Ingiullo mi telefona e mi ringrazia per l’ospitalità offerta a Roma. Io gli ripeto che ogni volta che ha bisogno di uno spazio per sé o per un amico a Roma deve scegliere casa mia altrimenti mi offende! Lui sorride, poi gli dico che mi ha chiamato Anna.
«Anna chi?»
«Lupanna!»
«Oddio! E come sta?»
È raro che Ingiullo si sorprenda di qualcosa, mi metto allerta.
«Perché me lo chiedi?»
«Non ti ha detto nulla?»
«Di cosa?»
«Ha la SLA».
Ingiullo non gira mai intorno alle cose, non le prepara. Mi si secca subito la bocca. Davvero è come non avessi più saliva.
«Ma come…»
«Le è stata diagnostica qualche mese fa»
«E lei?»
«Lei cosa?»
«Cosa pensa di fare?»
«Ma sai com’è Anna, non farà nulla… cioè ha detto che deve cominciare a fare le cose che desidera più velocemente, prima che qualcuno gli dica che non può farle più… e forse si sposa…»
«Si sposa?»
«Sì, con il toscano… non lo conosci, quello dei surf…»
«Come si chiama?»
«Non lo so neanch’io»
«Uhm… voglio chiamarla, conosco medici molto preparati, penso che…»
«Lascia stare Dario, lei è fatta così… lascia stare…»
Lascio stare. So perfettamente come è fatta Lupanna.
«E tu? Che fai?»
«Vado in Grecia da Panaiotis, tiene un corso sul metodo Fukuoka per la semina con le palline d’argilla».
«Bene. Allora a presto».
«A Roma».
Attacco e poi mi sento terribilmente incerto. Come non vorrei mai esserlo. Penso al modo più delicato per dirlo a Iole. Per tre anni sono state amiche inseparabili. E poi rinuncio, non esiste un modo delicato per dare certe notizie. Anche se non mi riesce ancora di credere che Anna possa bloccarsi, Lupanna è la cosa più energica e inarrestabile che abbia mai incontrato. Non riesco, proprio non riesco ad immaginarla accartocciata su una sedia a rotelle. Non ha senso.
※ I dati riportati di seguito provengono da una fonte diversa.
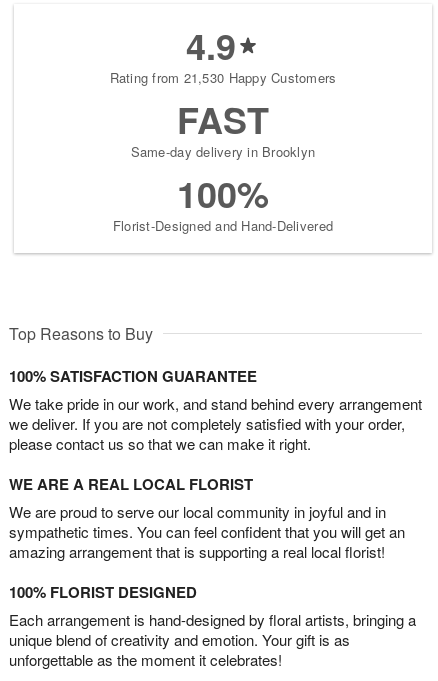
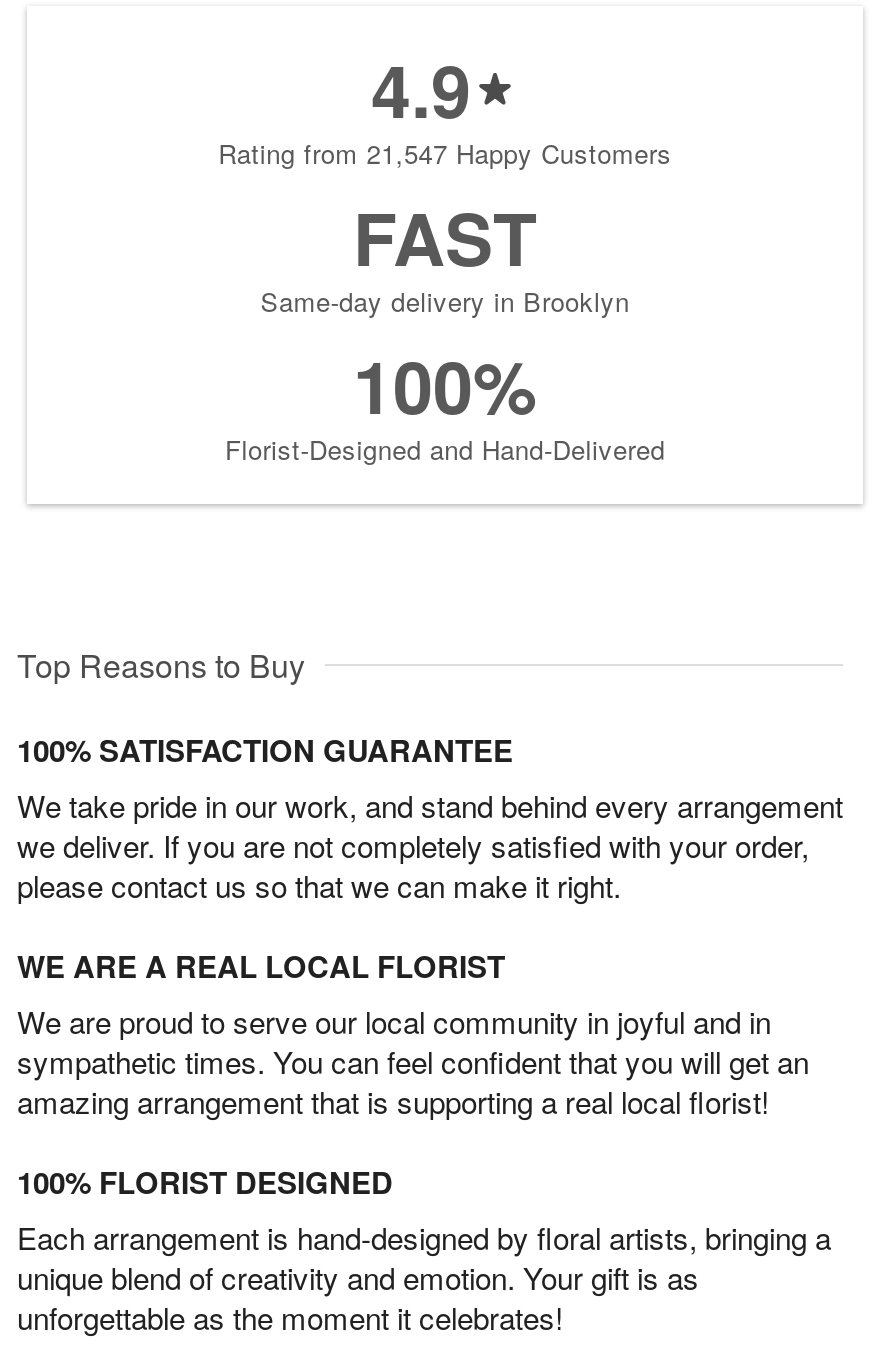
[110,68,336,87] Rating from 21,530 Happy Customers -> [218,135,672,173] Rating from 21,547 Happy Customers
Riprendo a lavorare. Spesso nel lavoro che scarico le mie tensioni. Rincaso dopo cena. Mi avvicino a Iole, è sul divano. Mi siedo accanto a lei.
«Cosa c’è?», domanda.
«Sono stanco», rispondo in modo automatico.
«Sì, lo vedo. Ma cosa c’è?» Non si sta venticinque anni insieme inutilmente.
«Anna…»
«Chi?»
«Lupanna…»
«Eh?»
«Ha la SLA».
«Eh?»
«Sclerosi laterale amiotrofica».
Mi guarda. Non chiede spiegazioni. Butta la testa sopra il mio petto. Ci abbracciamo. Ci stiamo un bel po’, in silenzio abbracciati. Senza tivù, senza rumori. Ripenso alle parole scambiate con Anna. Ripenso a tutte le parole scambiate con Lupanna. Rialzo la testa, fisso la luce della lampada. Scuoto Iole. «Andiamo a vedere patatino che dorme?», suggerisco. Lei annuisce.
Ce ne stiamo così, accanto al suo lettino per più di un quarto d’ora. Fermi, con patatino che ci dorme davanti. Non conosco un antidepressivo più potente e infallibile.